◆ Required action
Transcribe only the lines of the listing below from the one holding "html: <div><div>14</div><div><span>]</span></div></div> ->" through the one holding "#fca5a5 -> #f97316;", inclusive, without any change.

◆ Material supplied
%%
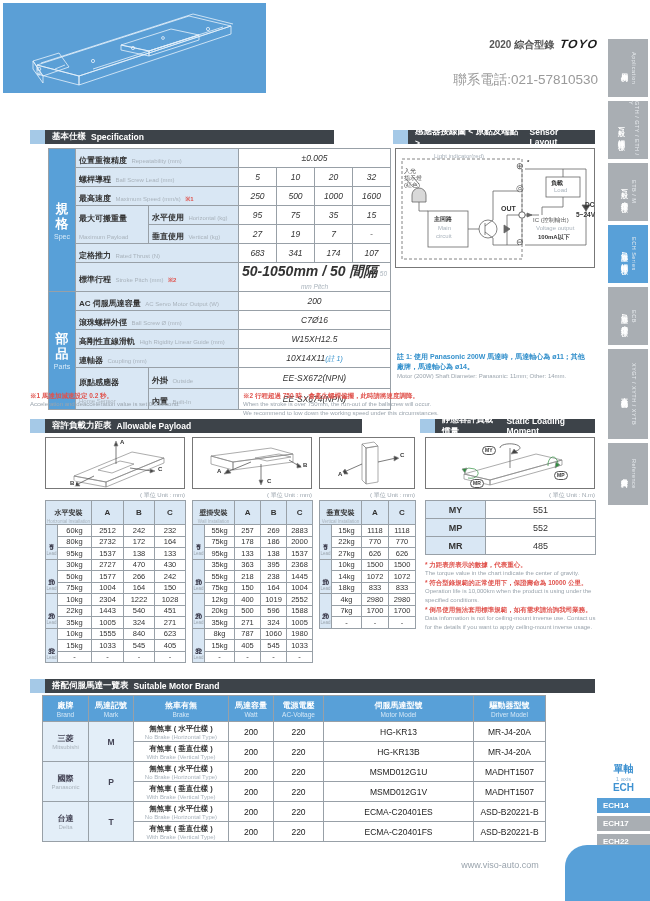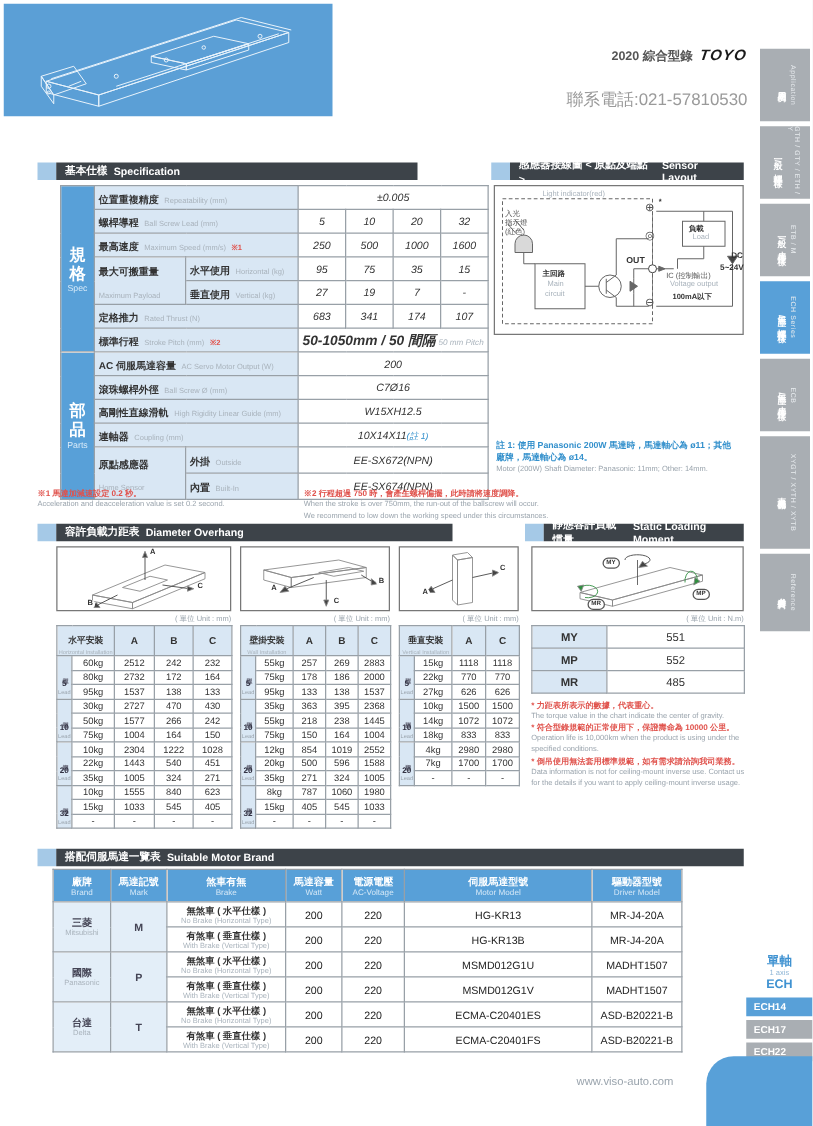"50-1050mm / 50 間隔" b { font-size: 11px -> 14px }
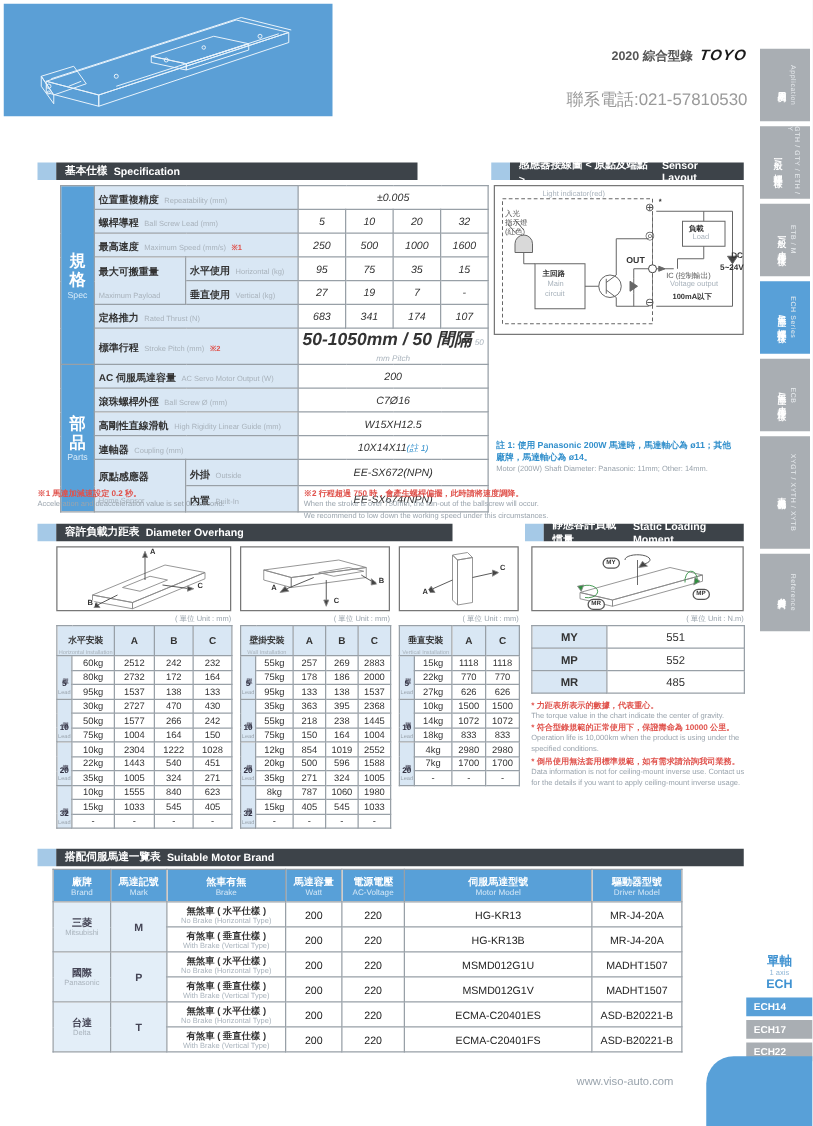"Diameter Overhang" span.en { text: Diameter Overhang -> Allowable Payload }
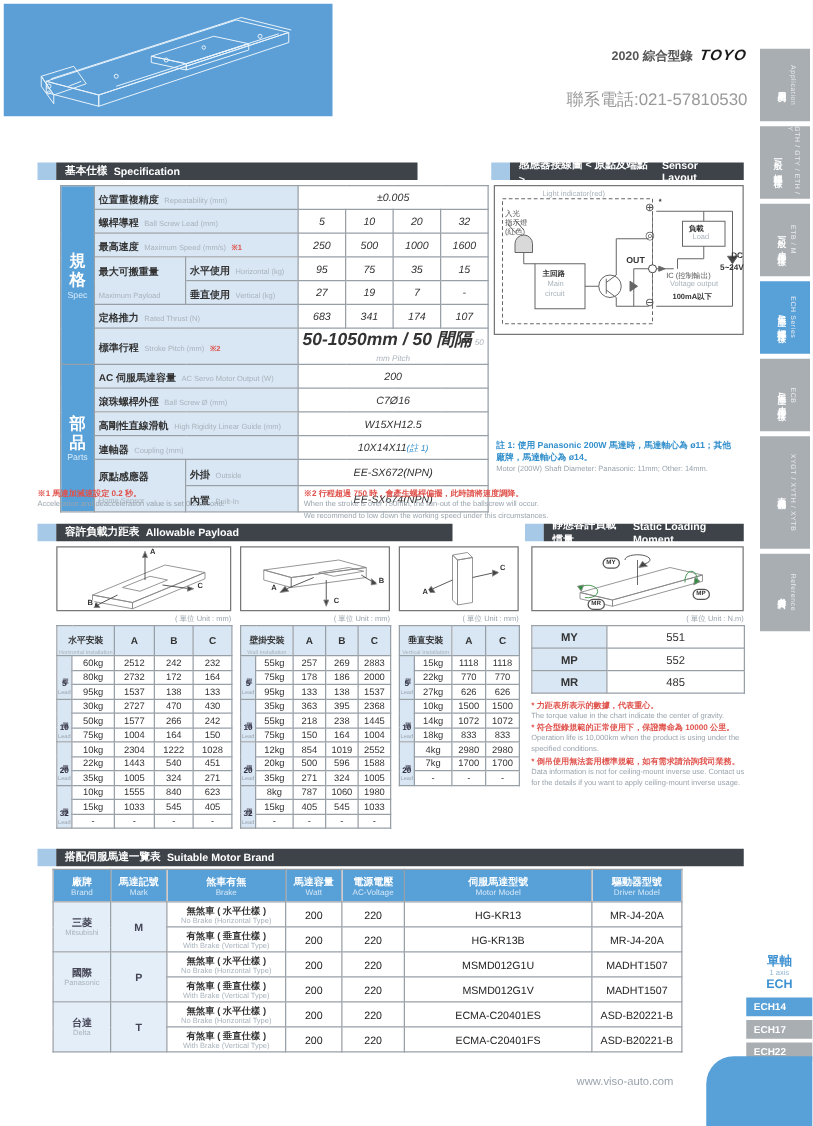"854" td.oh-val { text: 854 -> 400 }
%%
%%
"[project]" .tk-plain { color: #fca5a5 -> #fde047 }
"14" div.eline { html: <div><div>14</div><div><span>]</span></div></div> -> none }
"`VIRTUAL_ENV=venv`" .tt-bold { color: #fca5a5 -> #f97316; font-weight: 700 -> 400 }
%%
%%
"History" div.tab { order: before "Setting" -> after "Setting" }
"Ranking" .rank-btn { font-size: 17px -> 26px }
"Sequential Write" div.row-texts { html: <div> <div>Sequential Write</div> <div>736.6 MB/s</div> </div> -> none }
%%
◆ Answer
"14" div.eline { html: <div><div>14</div><div><span>]</span></div></div> -> none }
"`VIRTUAL_ENV=venv`" .tt-bold { color: #fca5a5 -> #f97316; font-weight: 700 -> 400 }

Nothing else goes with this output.